As record heatwaves cause alarm across the planet, courts continue to hold governments around the globe to account for climate-related decisions.

Here in Aotearoa New Zealand, the High Court has recently ordered the Minister for Climate Change to revisit settings under the Emissions Trading Scheme. In a highly unusual turn of events, the judgment followed an admission by the Minister that he had failed to give adequate consideration to existing emissions budgets, New Zealand’s commitment to reduce emissions under the Paris Agreement and the 2050 net zero target. The decision is a first, with the Minister joining with the NGO suing him to seek orders from the court.

Key takeaways

  • The decision is just the latest in a series of judgments finding that government decisions in relation to climate change have been flawed. It reinforces the power of the courts to shape how law-makers address climate issues.

  • The judgment is another example of successful action by NGOs and pressure groups to effect change through the courts. While, in this case, the target was central Government, decisions by private entities are increasingly also under judicial scrutiny.

  • The case reflects that even the threat of legal action may be enough to lead to change. In this case, the Minister admitted the error before trial and the parties agreed on the orders to be made by the Court.

Facts of the case

The Climate Change Response Act 2002 obliges the Government to make annual settings relating to the volume and price of units available under the Emissions Trading Scheme.

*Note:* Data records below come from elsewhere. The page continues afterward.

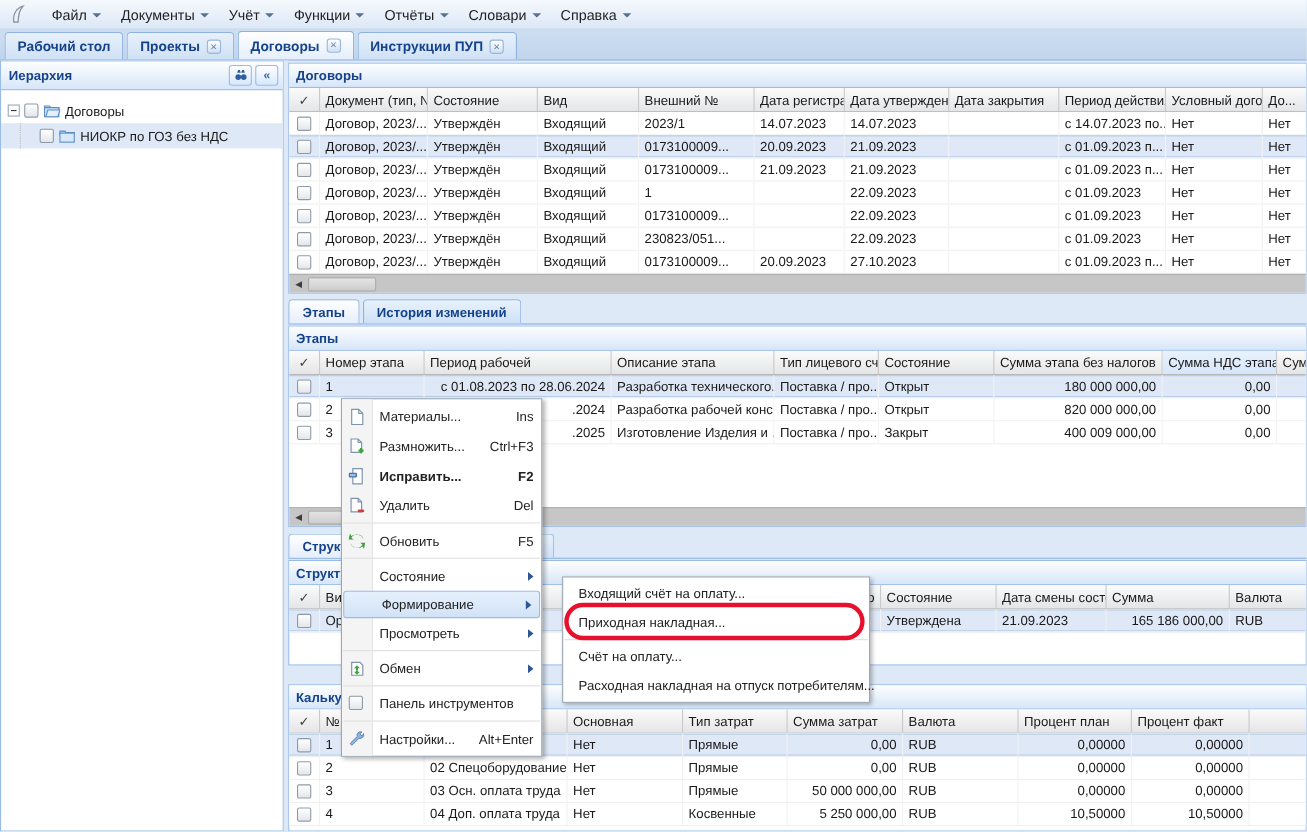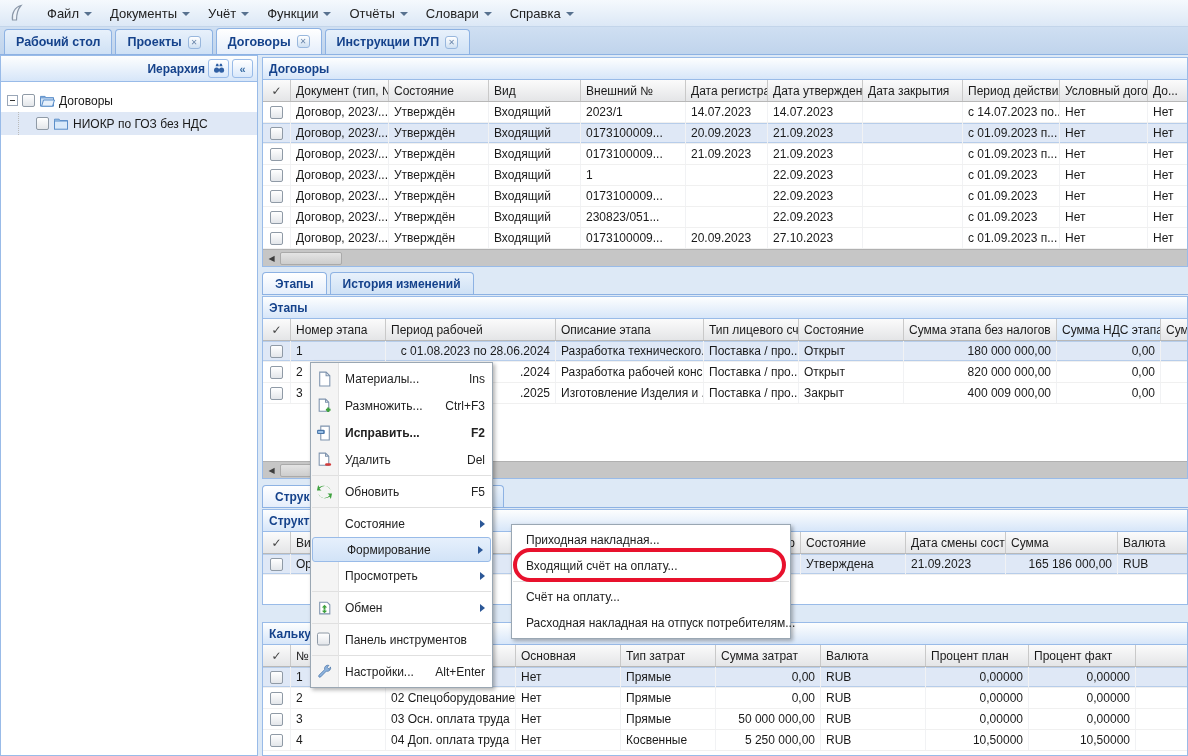--- a/index.html
+++ b/index.html
@@ -25,7 +25,7 @@
   .wtab.closable .closebtn { display:flex; }
 
   
-  .sidebar { position:absolute; left:0; top:55px; width:258px; height:701px; background:#fff; border:1px solid #99bbe8;text-align:right; }
+  .sidebar { position:absolute; left:0; top:55px; width:258px; height:701px; background:#fff; border:1px solid #99bbe8; }
   .side-head { height:26px; background:linear-gradient(#fdfefe,#d7e6f9); border-bottom:1px solid #99bbe8;
                display:flex; align-items:center; padding:0 4px 0 7px; }
   .side-title { flex:1; color:#15428b; font-weight:bold; }

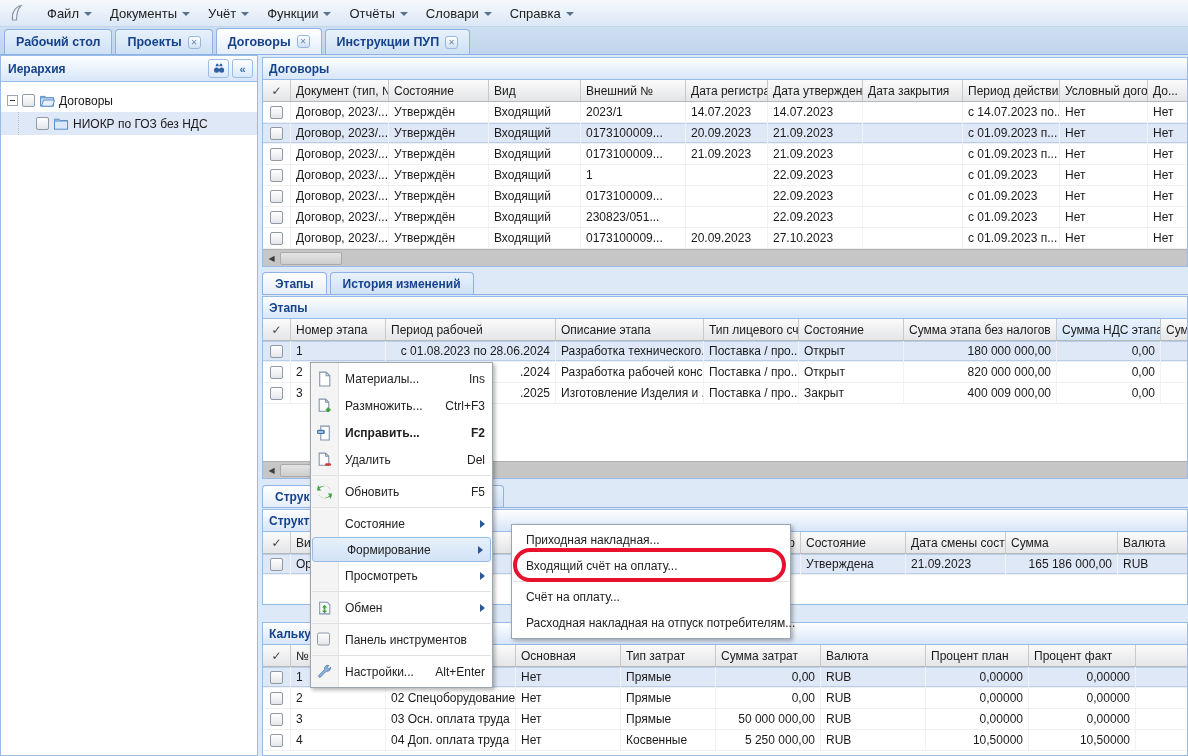--- a/index.html
+++ b/index.html
@@ -659,8 +659,8 @@
   </div>
 
   <div class="smenu">
+    <div class="smi">Входящий счёт на оплату...</div>
     <div class="smi">Приходная накладная...</div>
-    <div class="smi">Входящий счёт на оплату...</div>
     <div class="ssep"></div>
     <div class="smi">Счёт на оплату...</div>
     <div class="smi">Расходная накладная на отпуск потребителям...</div>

Those settings must be in accordance with New Zealand’s emissions budgets, its nationally determined contribution to global emissions (NDC) under the Paris Agreement and the 2050 net zero target in the Act.

The Climate Change Commission must make recommendations to the Minister as to the limits and price control settings. In 2022, the Commission's recommendations included reducing the number of units available and increasing the trigger price. The Government decided not to follow this advice, instead making a high volume of units available at low prices.

This prompted an application for judicial review by Lawyers for Climate Action NZ Inc (LCANZI), a charity made up of lawyers which has brought a number of high profile climate-related lawsuits in recent years. LCANZI claimed that the settings were unlawful because Cabinet had failed to adequately address whether they were in accordance with the emissions budgets and the NDC.

Faced with the review application, the Minister accepted that the decision was flawed and that it needed to be made again and the parties jointly sought orders from the Court to that effect. The Court agreed and directed the Minister to reconsider the unit limit and price control settings in accordance with the requirements of the Act.

Why is the decision significant?

The case is a good example of two key trends in climate-related litigation both in New Zealand and internationally:

  • NGOs driving change: Nearly 90% of climate-related lawsuits filed outside the US since June 2022 have been brought by NGOs, individuals or both acting together. Globally, NGOs have had considerable success in achieving change, including in the landmark judgment that the Dutch government’s failure to reduce emissions was unlawful. NGOs are also instrumental in so-called strategic litigation - cases brought despite low prospects of success because they will shape debate and raise public awareness.

  • Governments under scrutiny: Historically, the majority of climate cases have named governmental entities as defendants - judicial review being an obvious and well-established tool to attack decision-making. However, the scope of climate cases is fast expanding with corporates increasingly finding themselves the targets of claims ranging from green-washing to negligence.

Overall, the case is a reminder that as the effects of climate change are increasingly and dramatically obvious, all actors, whether public or private, need to take care in taking actions or decisions with climate consequences.